According to the ISDA, approximately 775 companies fell within the scope of the new rules last September.
Some clients of Record Financial Group, a currency and asset management firm, were exploring listed alternatives, said Tom Arnold, the firm’s head of sales, while others were adjusting their risk management software to “stay within or below the regulatory limit.”
Joe Spiro, director of product management at Hazeltree, said that as the company gets more exposure, it may have to comply with the new rules, which broadens the appeal of trading on exchanges.
Investors can now also transact on a relationship basis as they would in the OTC space and access clearinghouses.
For example, about 274,000 contracts in privately negotiated blocks and exchanges of related positions (EFRPs), products that allow users to trade based on an advertised relationship against liquidity providers and clearing access, traded on the Chicago Mercantile Exchange on March 8. , up 23% from the previous record set in December.
Customer clearance of non-deliverable futures contracts at ForexClear in the January-May period was $261 billion, up 58% from the corresponding period in 2022.
Not everyone sees the need to shift even as costs have risen and not all derivative products have a clear alternative, which limits wider adoption.

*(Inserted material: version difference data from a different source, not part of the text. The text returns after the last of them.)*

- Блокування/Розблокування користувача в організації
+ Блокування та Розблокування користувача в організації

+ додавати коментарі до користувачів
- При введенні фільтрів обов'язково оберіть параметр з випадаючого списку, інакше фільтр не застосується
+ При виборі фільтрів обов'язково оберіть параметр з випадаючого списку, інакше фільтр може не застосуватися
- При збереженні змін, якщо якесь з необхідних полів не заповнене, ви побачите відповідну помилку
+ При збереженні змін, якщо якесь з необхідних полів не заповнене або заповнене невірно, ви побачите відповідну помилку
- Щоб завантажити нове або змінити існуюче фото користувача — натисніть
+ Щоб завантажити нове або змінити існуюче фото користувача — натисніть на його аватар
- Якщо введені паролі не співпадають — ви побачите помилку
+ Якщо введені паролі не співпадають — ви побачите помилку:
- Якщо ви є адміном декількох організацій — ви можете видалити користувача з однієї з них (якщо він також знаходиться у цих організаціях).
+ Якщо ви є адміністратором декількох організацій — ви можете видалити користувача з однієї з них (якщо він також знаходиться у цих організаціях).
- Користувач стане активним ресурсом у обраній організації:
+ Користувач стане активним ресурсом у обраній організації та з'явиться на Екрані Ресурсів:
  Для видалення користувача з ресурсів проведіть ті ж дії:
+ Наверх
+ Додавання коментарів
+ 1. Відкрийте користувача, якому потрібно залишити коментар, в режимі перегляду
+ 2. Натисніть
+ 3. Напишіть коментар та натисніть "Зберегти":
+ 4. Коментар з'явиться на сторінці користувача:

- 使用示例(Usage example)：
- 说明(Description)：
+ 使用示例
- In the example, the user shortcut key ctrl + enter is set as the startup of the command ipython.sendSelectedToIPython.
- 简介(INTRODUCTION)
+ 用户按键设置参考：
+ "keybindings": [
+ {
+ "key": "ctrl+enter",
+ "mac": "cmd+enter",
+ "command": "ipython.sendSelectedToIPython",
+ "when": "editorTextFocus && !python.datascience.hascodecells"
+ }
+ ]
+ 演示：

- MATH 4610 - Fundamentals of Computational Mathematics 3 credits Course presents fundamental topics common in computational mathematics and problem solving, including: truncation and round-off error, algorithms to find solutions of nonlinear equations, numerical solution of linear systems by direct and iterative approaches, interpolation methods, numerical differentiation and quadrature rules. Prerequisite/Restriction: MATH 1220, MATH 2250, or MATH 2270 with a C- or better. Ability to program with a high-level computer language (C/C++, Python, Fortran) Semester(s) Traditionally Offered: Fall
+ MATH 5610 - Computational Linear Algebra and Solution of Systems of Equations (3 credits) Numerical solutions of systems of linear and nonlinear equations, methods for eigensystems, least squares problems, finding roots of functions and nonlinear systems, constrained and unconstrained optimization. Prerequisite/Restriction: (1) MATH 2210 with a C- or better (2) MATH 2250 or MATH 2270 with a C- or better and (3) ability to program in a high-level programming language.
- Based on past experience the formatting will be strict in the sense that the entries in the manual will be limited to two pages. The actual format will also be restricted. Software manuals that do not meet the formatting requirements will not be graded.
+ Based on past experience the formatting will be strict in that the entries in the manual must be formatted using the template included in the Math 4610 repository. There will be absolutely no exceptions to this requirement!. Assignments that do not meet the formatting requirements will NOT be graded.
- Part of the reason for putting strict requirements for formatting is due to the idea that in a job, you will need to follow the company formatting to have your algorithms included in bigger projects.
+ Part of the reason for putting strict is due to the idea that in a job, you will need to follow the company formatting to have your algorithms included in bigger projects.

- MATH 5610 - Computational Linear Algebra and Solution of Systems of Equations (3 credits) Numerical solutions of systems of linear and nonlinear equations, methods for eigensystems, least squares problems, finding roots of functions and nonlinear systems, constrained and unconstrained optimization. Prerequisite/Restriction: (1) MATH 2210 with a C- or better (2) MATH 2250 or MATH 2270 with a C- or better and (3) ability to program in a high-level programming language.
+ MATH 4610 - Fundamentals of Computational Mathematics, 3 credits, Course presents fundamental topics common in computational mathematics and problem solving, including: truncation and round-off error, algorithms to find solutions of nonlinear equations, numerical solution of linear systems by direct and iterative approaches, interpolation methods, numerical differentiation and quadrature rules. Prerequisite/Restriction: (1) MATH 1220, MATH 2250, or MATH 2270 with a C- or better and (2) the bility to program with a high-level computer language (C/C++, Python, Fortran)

Peter Vassallo, portfolio manager for the currency team at BNP Paribas (OTC:) Asset Management, said that exchange-traded futures have a fixed settlement date relative to OTC futures, which makes them unattractive to some investors.
There are also concerns that pushing more trades into the clearinghouse will enhance rather than reduce risk.
“There are risks inherent in a lot of people who deal derivatives with one another,” Riedel said. “And no model removes all of these risks, it just shifts the place, but it can mitigate it.”